Hoje, depois de experimentar o silêncio revelador de algumas verdades – diferentes para cada um – sinto-me desconfortável e com maior necessidade de me relacionar afetivamente com a natureza do que com pessoas. A razão talvez seja a saturação do Novo Estar do PP: confuso e tomado de excessos de toda ordem.
As transformações tecnológicas, financeiras e políticas, transmitem a sensação de que nada mais será igual ao que o Tempo vem colocando para todos: o passo está difícil de acompanhar! Há um sensível fluxo de informações mais concreto, mais realista (mais pessimista?) que pode advir de estarmos despertos quanto às entrelinhas escritas. Não há, contudo, indicações de saídas amenas a curto prazo. Parece que estamos nos afogando em questões criadas por nós mesmos, devoradoras, pendentes de uma solução exigente.
Pergunto-me se nesse momento estaria tendo uma percepção mais acurada da nossa curta vida? Ou será um alerta sobre assuntos que se tornaram urgentíssimos e precisam de uma solução imediata? O alto falante no comício planetário está voltado para a consciência dos muito privilegiados enquanto os sem privilégios algum vivem em carne viva, sangrando, perante uma realidade humana duríssima. Ou será a noção de que existe um prazo pré datado no qual poderemos ser obrigados a viver em uma Terra devastada, sem arvores para sombra e riachos para saciar a sede?

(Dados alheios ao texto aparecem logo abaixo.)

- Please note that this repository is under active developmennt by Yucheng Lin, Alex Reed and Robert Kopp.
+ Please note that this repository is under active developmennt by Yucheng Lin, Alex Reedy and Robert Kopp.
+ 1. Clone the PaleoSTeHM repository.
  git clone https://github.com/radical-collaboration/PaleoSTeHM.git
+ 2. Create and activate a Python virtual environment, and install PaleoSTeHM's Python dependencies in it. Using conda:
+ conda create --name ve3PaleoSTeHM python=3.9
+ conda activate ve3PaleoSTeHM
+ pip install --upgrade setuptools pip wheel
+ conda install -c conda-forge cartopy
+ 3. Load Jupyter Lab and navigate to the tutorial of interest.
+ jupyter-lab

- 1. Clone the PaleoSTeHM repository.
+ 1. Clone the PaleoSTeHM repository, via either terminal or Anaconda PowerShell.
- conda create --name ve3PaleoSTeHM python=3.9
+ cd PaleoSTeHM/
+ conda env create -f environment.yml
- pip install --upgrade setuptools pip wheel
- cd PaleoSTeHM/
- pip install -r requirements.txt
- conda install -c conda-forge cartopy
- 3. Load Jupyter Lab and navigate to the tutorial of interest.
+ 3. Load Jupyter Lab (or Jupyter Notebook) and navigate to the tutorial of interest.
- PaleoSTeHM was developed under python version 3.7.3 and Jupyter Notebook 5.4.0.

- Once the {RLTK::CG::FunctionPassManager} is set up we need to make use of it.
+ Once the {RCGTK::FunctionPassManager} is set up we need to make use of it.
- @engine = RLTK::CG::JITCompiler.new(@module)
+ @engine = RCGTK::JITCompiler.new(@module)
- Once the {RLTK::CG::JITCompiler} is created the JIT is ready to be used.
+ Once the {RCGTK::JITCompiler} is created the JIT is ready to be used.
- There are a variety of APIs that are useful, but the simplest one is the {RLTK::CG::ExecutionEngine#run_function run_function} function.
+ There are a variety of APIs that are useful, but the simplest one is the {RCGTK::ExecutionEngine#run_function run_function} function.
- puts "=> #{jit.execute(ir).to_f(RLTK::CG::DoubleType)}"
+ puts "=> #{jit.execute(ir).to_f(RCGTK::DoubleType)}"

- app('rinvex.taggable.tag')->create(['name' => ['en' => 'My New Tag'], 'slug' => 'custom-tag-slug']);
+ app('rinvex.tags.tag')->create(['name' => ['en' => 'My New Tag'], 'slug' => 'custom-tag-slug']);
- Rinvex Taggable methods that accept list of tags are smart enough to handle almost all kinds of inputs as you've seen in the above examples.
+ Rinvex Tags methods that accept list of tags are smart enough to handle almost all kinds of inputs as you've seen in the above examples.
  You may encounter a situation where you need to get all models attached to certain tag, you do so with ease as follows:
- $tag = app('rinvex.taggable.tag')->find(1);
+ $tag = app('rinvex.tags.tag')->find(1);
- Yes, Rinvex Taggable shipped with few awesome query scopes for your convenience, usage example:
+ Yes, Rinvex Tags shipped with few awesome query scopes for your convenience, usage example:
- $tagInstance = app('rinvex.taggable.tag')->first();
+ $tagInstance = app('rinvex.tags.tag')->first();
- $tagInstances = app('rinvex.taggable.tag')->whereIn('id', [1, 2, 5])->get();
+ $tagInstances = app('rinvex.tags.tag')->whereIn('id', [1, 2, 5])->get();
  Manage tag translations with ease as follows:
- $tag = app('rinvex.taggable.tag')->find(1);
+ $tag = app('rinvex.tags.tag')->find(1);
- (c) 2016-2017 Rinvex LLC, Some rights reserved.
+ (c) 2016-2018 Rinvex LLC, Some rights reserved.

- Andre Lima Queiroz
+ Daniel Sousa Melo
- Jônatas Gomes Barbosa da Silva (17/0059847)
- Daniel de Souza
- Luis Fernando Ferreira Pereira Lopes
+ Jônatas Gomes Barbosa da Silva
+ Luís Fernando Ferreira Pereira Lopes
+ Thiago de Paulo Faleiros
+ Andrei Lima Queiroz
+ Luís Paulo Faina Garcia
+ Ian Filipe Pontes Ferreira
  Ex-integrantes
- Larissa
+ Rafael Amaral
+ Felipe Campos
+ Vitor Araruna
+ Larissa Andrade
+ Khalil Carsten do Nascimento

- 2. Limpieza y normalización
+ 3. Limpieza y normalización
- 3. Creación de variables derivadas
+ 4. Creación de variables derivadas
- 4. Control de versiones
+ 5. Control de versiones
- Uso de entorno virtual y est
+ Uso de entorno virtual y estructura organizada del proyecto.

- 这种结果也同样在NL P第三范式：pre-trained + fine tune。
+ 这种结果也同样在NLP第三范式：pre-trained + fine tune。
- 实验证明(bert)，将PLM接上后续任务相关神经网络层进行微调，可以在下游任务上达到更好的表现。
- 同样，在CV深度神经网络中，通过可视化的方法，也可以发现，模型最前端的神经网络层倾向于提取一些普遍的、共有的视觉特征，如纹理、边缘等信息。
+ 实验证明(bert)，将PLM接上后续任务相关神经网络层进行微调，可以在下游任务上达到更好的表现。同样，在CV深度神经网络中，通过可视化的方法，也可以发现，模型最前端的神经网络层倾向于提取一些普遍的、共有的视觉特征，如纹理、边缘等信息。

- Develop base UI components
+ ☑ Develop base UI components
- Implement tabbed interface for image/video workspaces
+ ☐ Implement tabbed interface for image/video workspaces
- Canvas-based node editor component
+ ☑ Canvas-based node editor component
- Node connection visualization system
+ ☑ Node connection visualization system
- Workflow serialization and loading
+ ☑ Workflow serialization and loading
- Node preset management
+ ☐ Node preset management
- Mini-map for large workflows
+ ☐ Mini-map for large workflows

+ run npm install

Estamos sendo “chamados ” ou devemos nos obrigar a reagir, mesmo sem a vontade necessária? Ou, por detestarmos mudanças, caímos na tentação de não acreditar em um mundo que continuará igual ao que era antes do advento da covid 19?
Creio na nossa indiferença às indagações sussurradas no período de reclusão. O estado de inquietação e devotamento à liberdade recém promovida é apenas a tomada de conhecimento de que a eternidade não tem fim. Nasceu uma devastadora insegurança física e emocional sobre o devir. Pensar em uma corrida cronometrada contra o tempo supostamente perdido durante a pandemia.
Lembrei do livro de Marcel Proust, À Procura do Tempo Perdido, romance do século passado que poderia nos pontilhar um caminho futuro: no seu sétimo e último volume “O Tempo Redescoberto“, Proust, em uma complexa viagem ao passado, descreve as transformações ocorridas nos principais personagens do livro. Estes, ao longo do tempo, foram mudando sua maneira de ser, interpretar e julgar a vida e as pessoas conforme novas circunstâncias iam acontecendo em suas vidas.
Assim, deveríamos aguardar, Ao Longo do Tempo, como o presente pretende se apresentar. Acho as hipóteses cansativas no sentido da urgência que pedem para nós nos adaptarmos ao contínuo desconhecido.
Somente a história cristalizada, entre as linhas, poderá nos contar ” afinal o que foi que aconteceu com a gente? “A Procura do Tempo Perdido”, um exemplo possível!